DRAFT: Propose an alternative to the types in capacity_types.go #8

klueska · 2024-05-03T12:59:38Z

I spent some time today going through the types in the file pkg/api/capacity_types.go in detail. I have proposed my changes to it as an entirely new file (instead of a diff to the original) so that we can more easily comment on it line-by-line without the diff getting in the way.

The biggest thing to note is the following:
I'm coming around to the idea that DevicePool (or whatever future resource models we come up with) could be
top level objects, rather than wrapping them in multiple-levels of indirection like we have today to support the NamedResources model:

type ResourceSlice struct {
	metav1.TypeMeta
	metav1.ObjectMeta

	NodeName string `json:"nodeName,omitempty" protobuf:"bytes,2,opt,name=nodeName"`
	DriverName string `json:"driverName" protobuf:"bytes,3,name=driverName"`
	ResourceModel `json:",inline" protobuf:"bytes,4,name=resourceModel"`
}

type ResourceModel struct {
	NamedResources *NamedResourcesResources
}

type NamedResourcesResources struct {
	Instances []NamedResourcesInstance `json:"instances" protobuf:"bytes,1,name=instances"`
}

Having all of these levels of indirection doesn't actually add much value. The original idea was that the scheduler (or whoever else cares about ResourceSlices) only has one object type to subscribe to, and we can simply extend its embedded ResourceModel with more types over time.
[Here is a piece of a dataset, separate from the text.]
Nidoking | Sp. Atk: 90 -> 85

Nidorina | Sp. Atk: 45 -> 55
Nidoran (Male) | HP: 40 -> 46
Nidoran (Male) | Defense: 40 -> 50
This actually makes it awkward, however, when we need to split our Instances at the lowest level across multiple API server objects. Each object needs to be wrapped in multiple levels of indirection, making it a somewhat hard to reason about when trying to reconstruct all objects from a given driver.

On the contrary, by making DevicePool (or whatever future resource models we come up with) a top-level API server object, we have a natural way of breaking things apart. Each pool is it's own self-contained object, so there is no ambiguity on where the object boundaries should be. After thinking about it for a while, this actually feels like the more natural and "Kubernetes-like" way of abstracting these objects.
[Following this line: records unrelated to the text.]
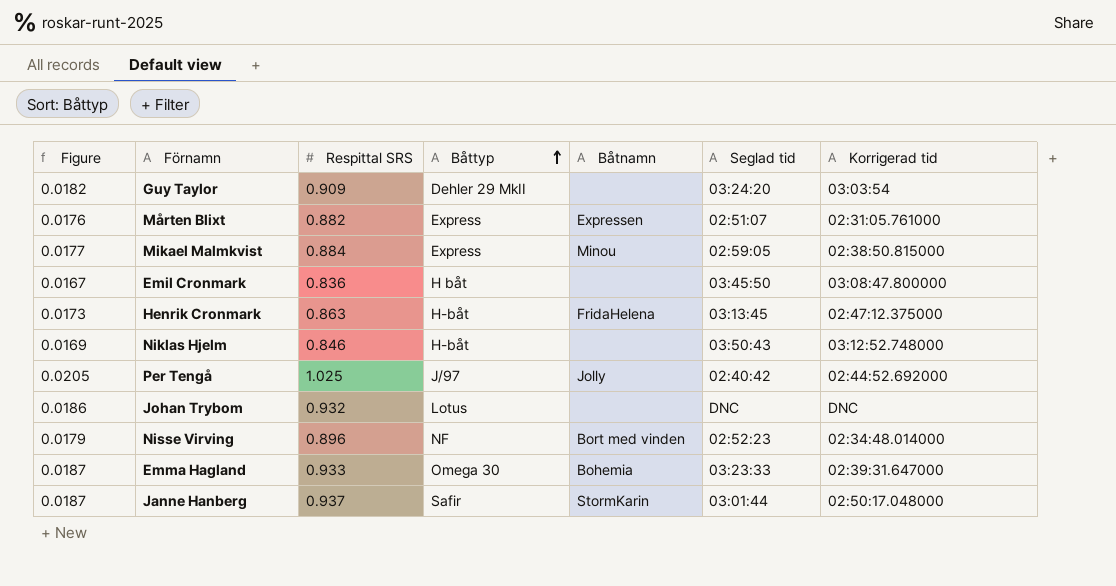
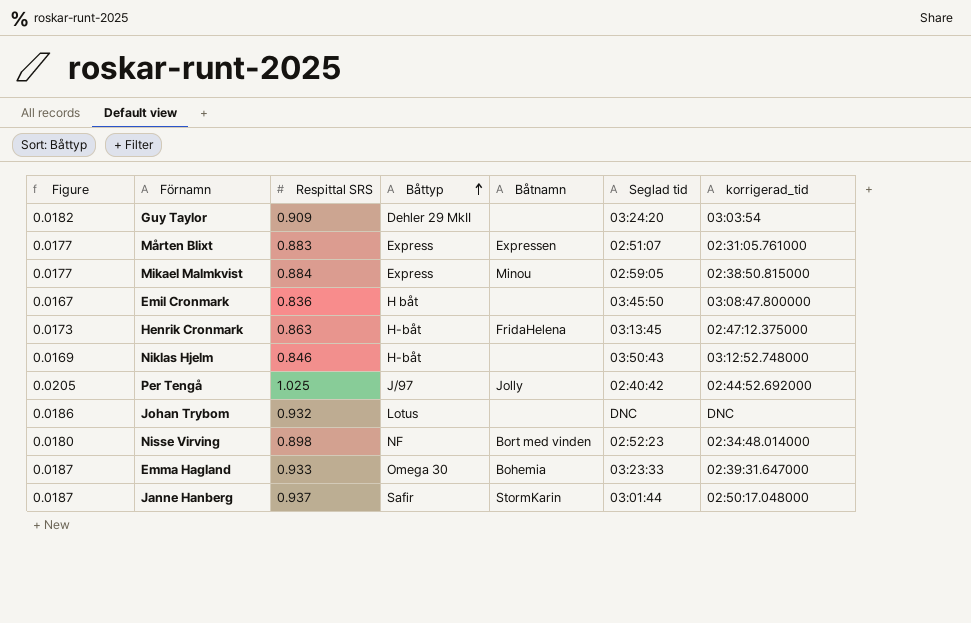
column name: Korrigerad tid -> korrigerad_tid
Mårten Blixt | Figure: 0.0176 -> 0.0177
Mårten Blixt | Respittal SRS: 0.882 -> 0.883
Nisse Virving | Figure: 0.0179 -> 0.0180
Nisse Virving | Respittal SRS: 0.896 -> 0.898

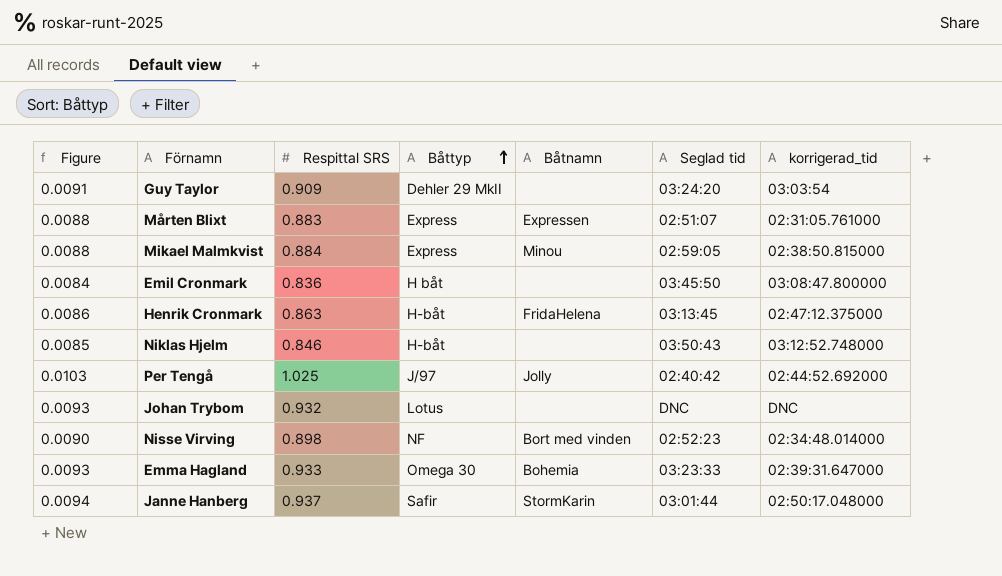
column Figure | formula: [Respittal SRS] * 0.02 -> [Respittal SRS] * 0.01

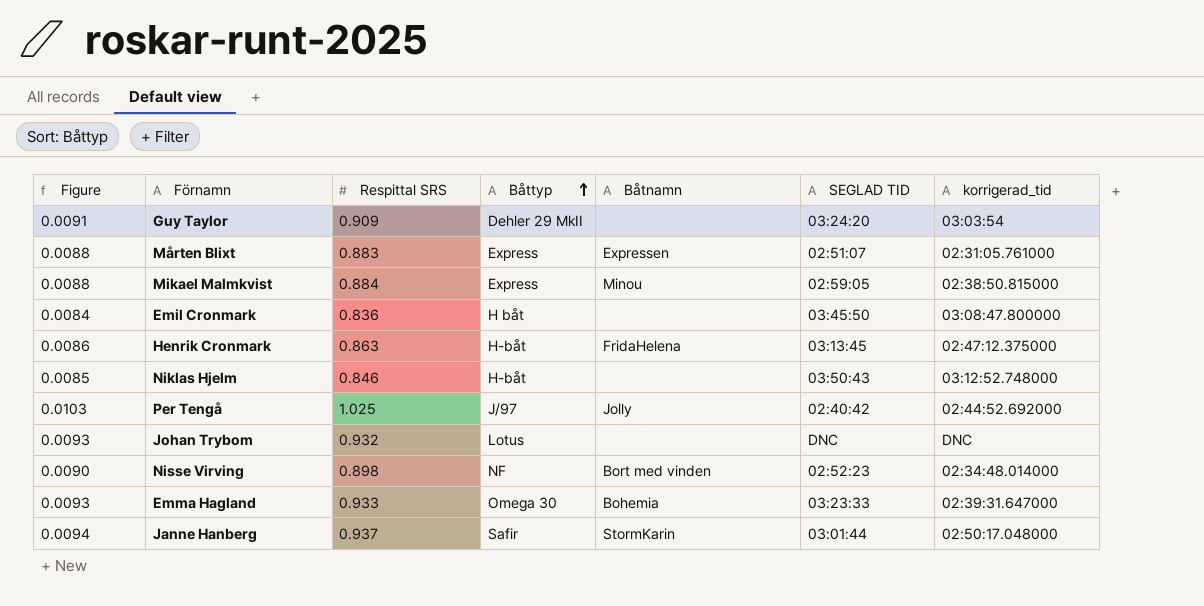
column name: Seglad tid -> SEGLAD TID

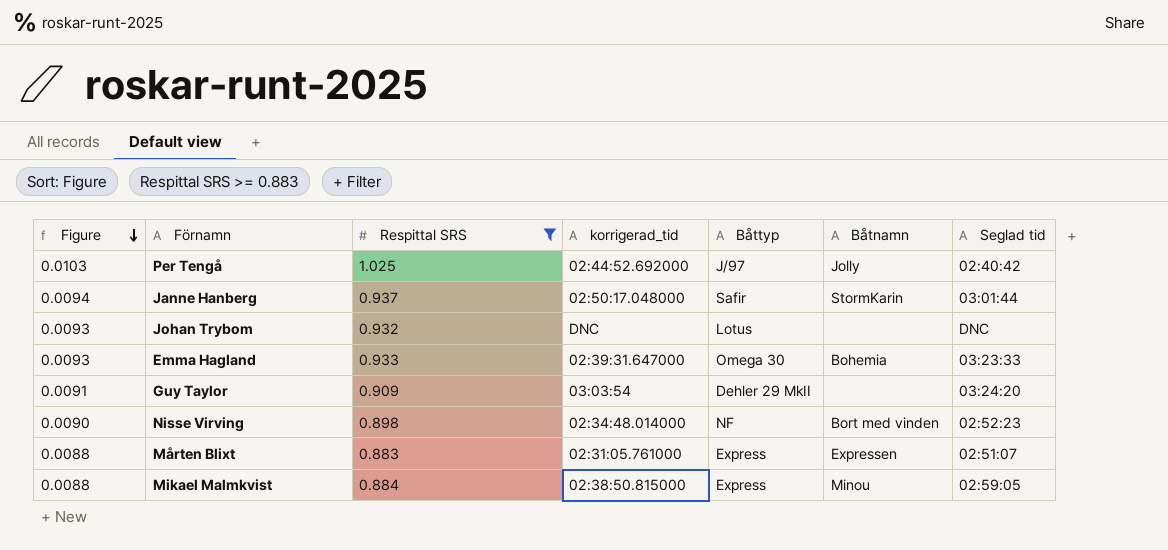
filter: none -> Respittal SRS >= 0.883
row order: Båttyp ascending -> Figure descending
column korrigerad_tid | position: 7 -> 4
column name: SEGLAD TID -> Seglad tid

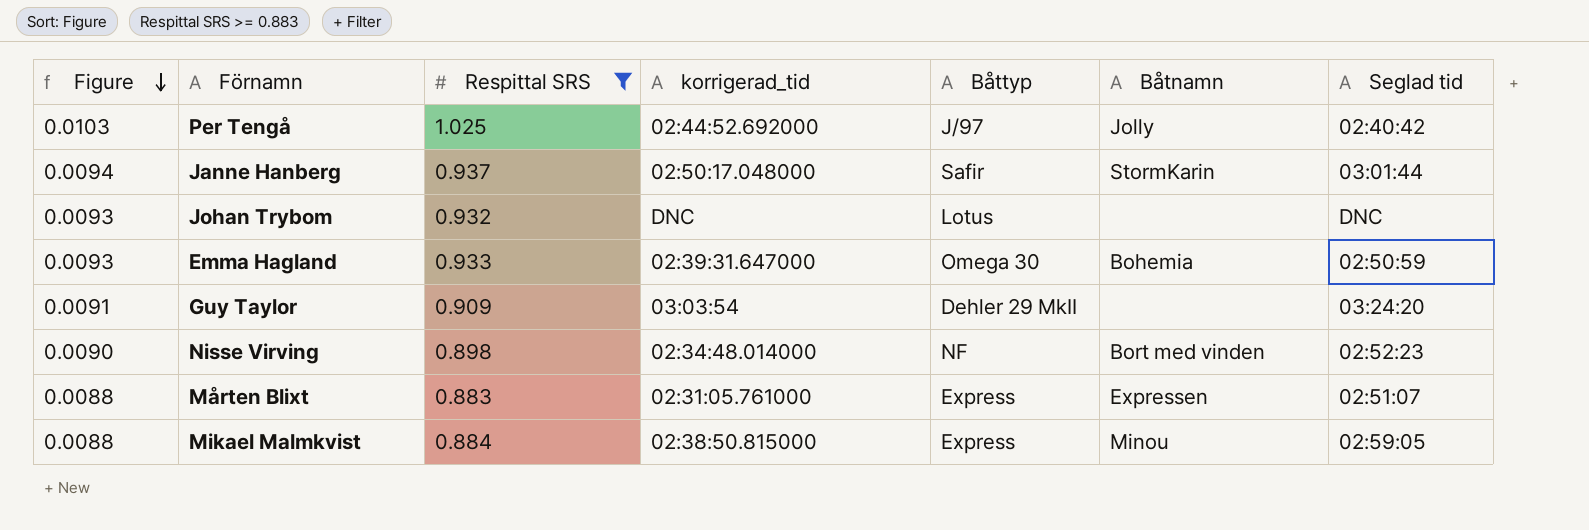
Emma Hagland | Seglad tid: 03:23:33 -> 02:50:59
The major difference being that now the scheduler can't just subscribe to a single ResourceSlices object and have all supported model implementations from all drivers follow that. It potentially has to subscribe to multiple top-level objects representing different models and react to them accordingly. This seems like a reasonable trade-off since one would always have to write the code to be aware of the different models anyway.

The second biggest thing to note is the following:
I have (slightly) renamed and "future-proofed" all of the types that represent named resources and their requests. Whether we want to do this is still being debated, but I wanted to get a concrete proposal for what it would look like as a diff to @johnbelamaric's prototype, rather than continuing to talk in "what-ifs".

The third biggest thing to note is the following:
We can now have a meaningful Status attached to the top-level type. In this case I have expanded it to include all allocated devices and the claims they have been allocated to.

Signed-off-by: Kevin Klues <[email protected]>

k8s-ci-robot · 2024-05-03T12:59:43Z

[APPROVALNOTIFIER] This PR is APPROVED

This pull-request has been approved by: klueska

The full list of commands accepted by this bot can be found here.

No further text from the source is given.